What you are asked to do>
In the records below, find the line with "text: Оплатить ->" and the line with "text: 46 ->"; return exactly those lines and every line between them.
[[ Working data open ]]
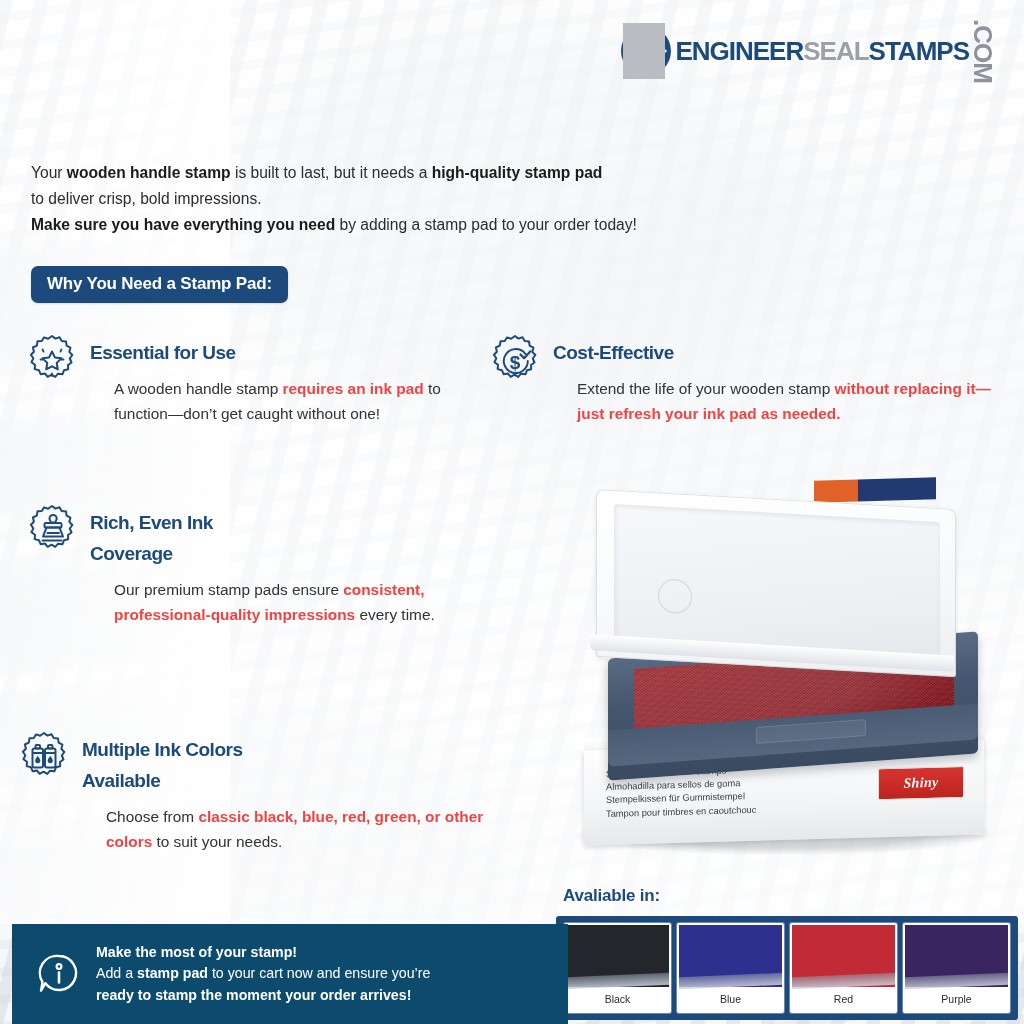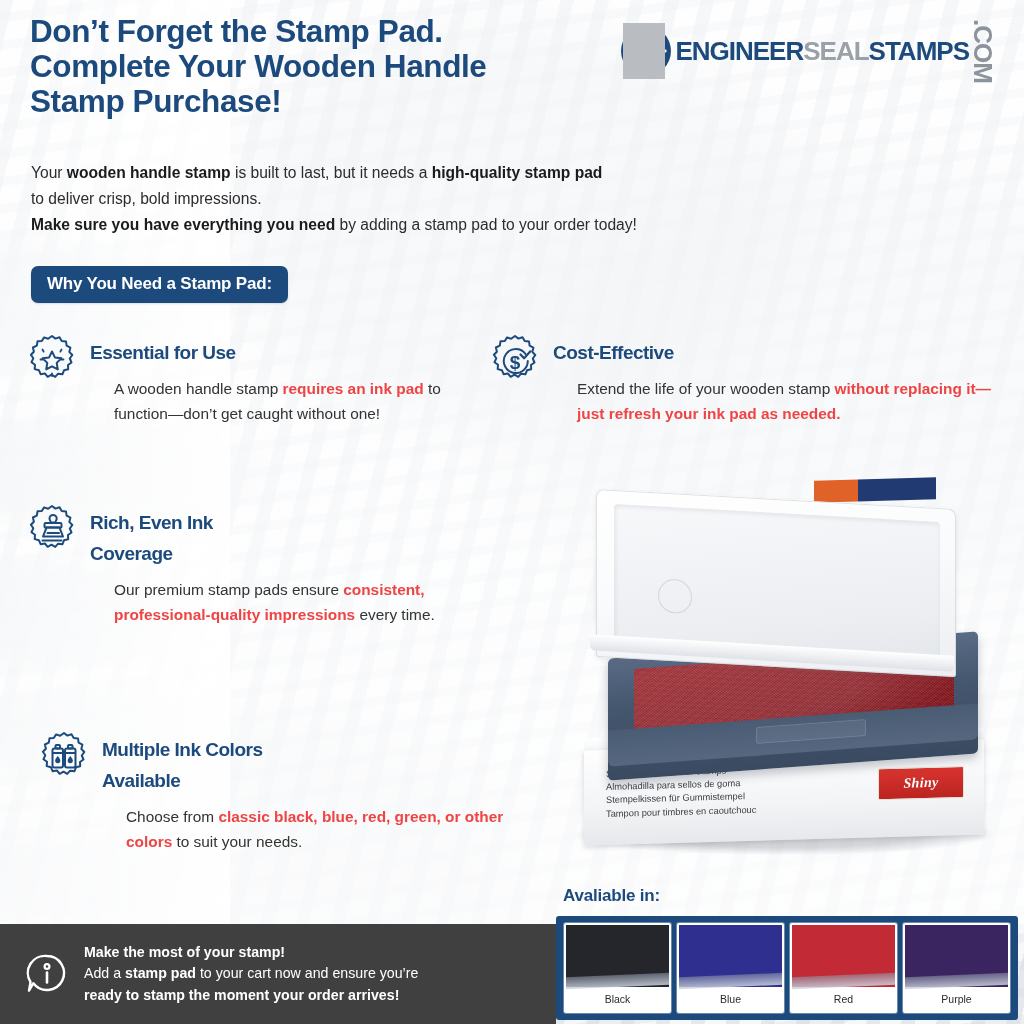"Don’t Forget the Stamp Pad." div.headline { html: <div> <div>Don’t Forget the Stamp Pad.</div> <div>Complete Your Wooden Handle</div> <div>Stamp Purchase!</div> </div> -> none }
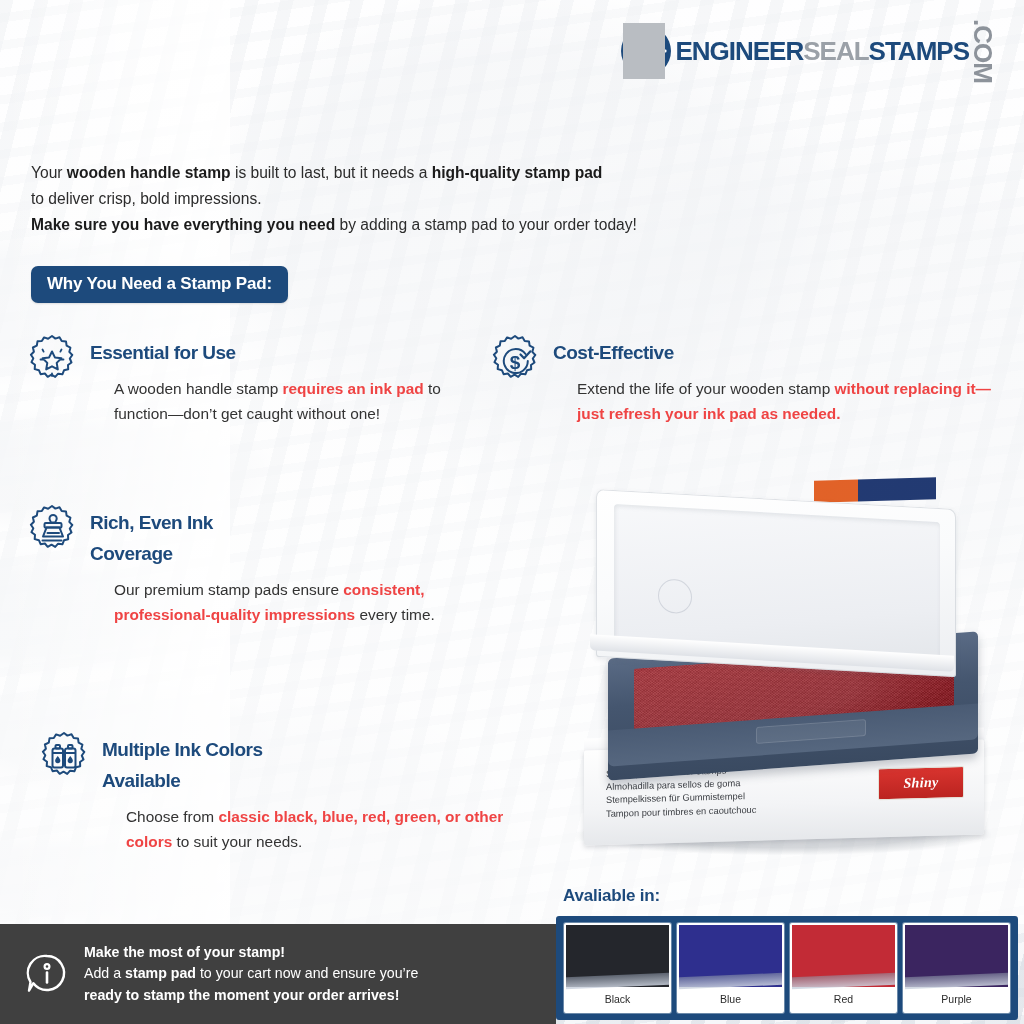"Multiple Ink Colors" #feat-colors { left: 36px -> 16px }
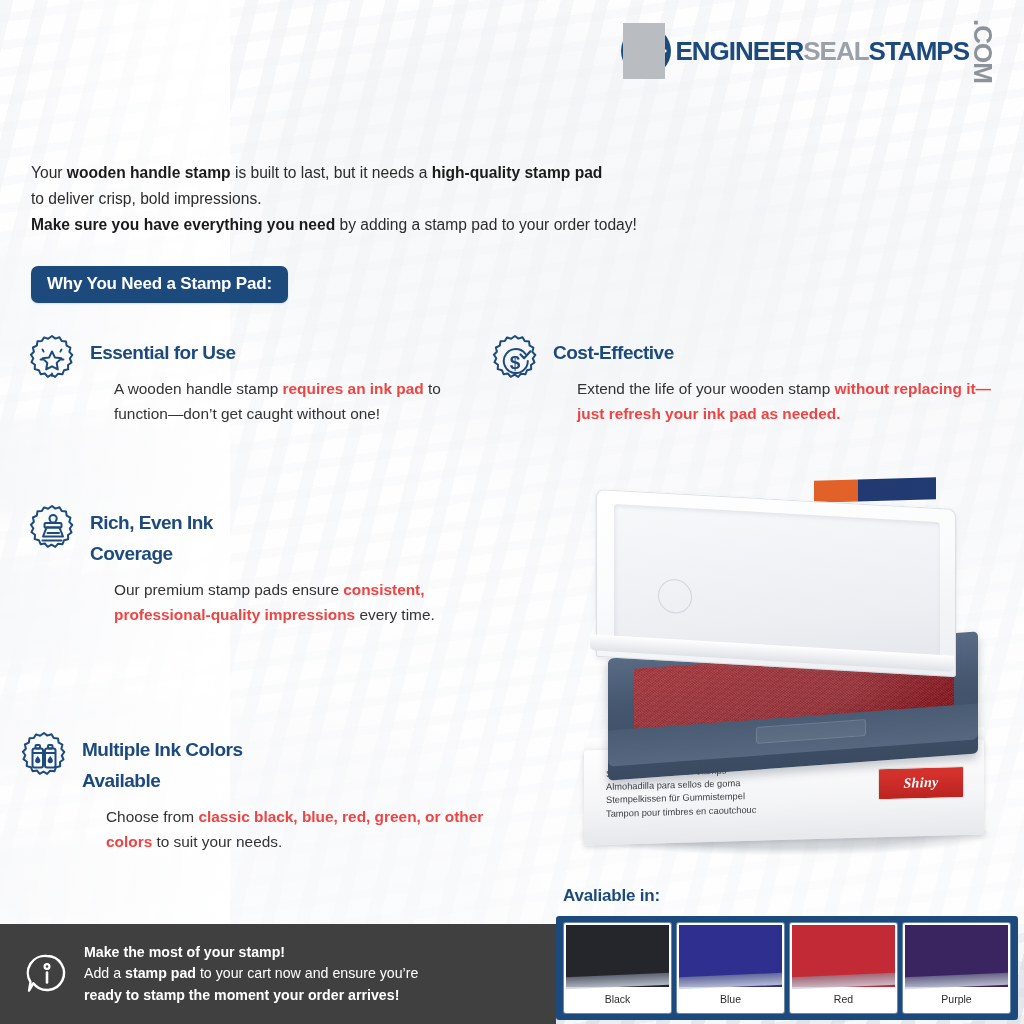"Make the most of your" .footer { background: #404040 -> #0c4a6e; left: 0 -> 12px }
[[ Working data closed ]]
[[ Working data open ]]
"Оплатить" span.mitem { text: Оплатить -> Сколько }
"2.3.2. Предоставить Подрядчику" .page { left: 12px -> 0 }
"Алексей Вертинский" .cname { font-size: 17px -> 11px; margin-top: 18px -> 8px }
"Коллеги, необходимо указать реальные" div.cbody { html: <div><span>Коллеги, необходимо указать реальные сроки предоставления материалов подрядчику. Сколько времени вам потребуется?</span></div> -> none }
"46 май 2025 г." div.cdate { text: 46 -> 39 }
[[ Working data closed ]]
Written solution>
"Оплатить" span.mitem { text: Оплатить -> Сколько }
"2.3.2. Предоставить Подрядчику" .page { left: 12px -> 0 }
"Алексей Вертинский" .cname { font-size: 17px -> 11px; margin-top: 18px -> 8px }
"Коллеги, необходимо указать реальные" div.cbody { html: <div><span>Коллеги, необходимо указать реальные сроки предоставления материалов подрядчику. Сколько времени вам потребуется?</span></div> -> none }
"46 май 2025 г." div.cdate { text: 46 -> 39 }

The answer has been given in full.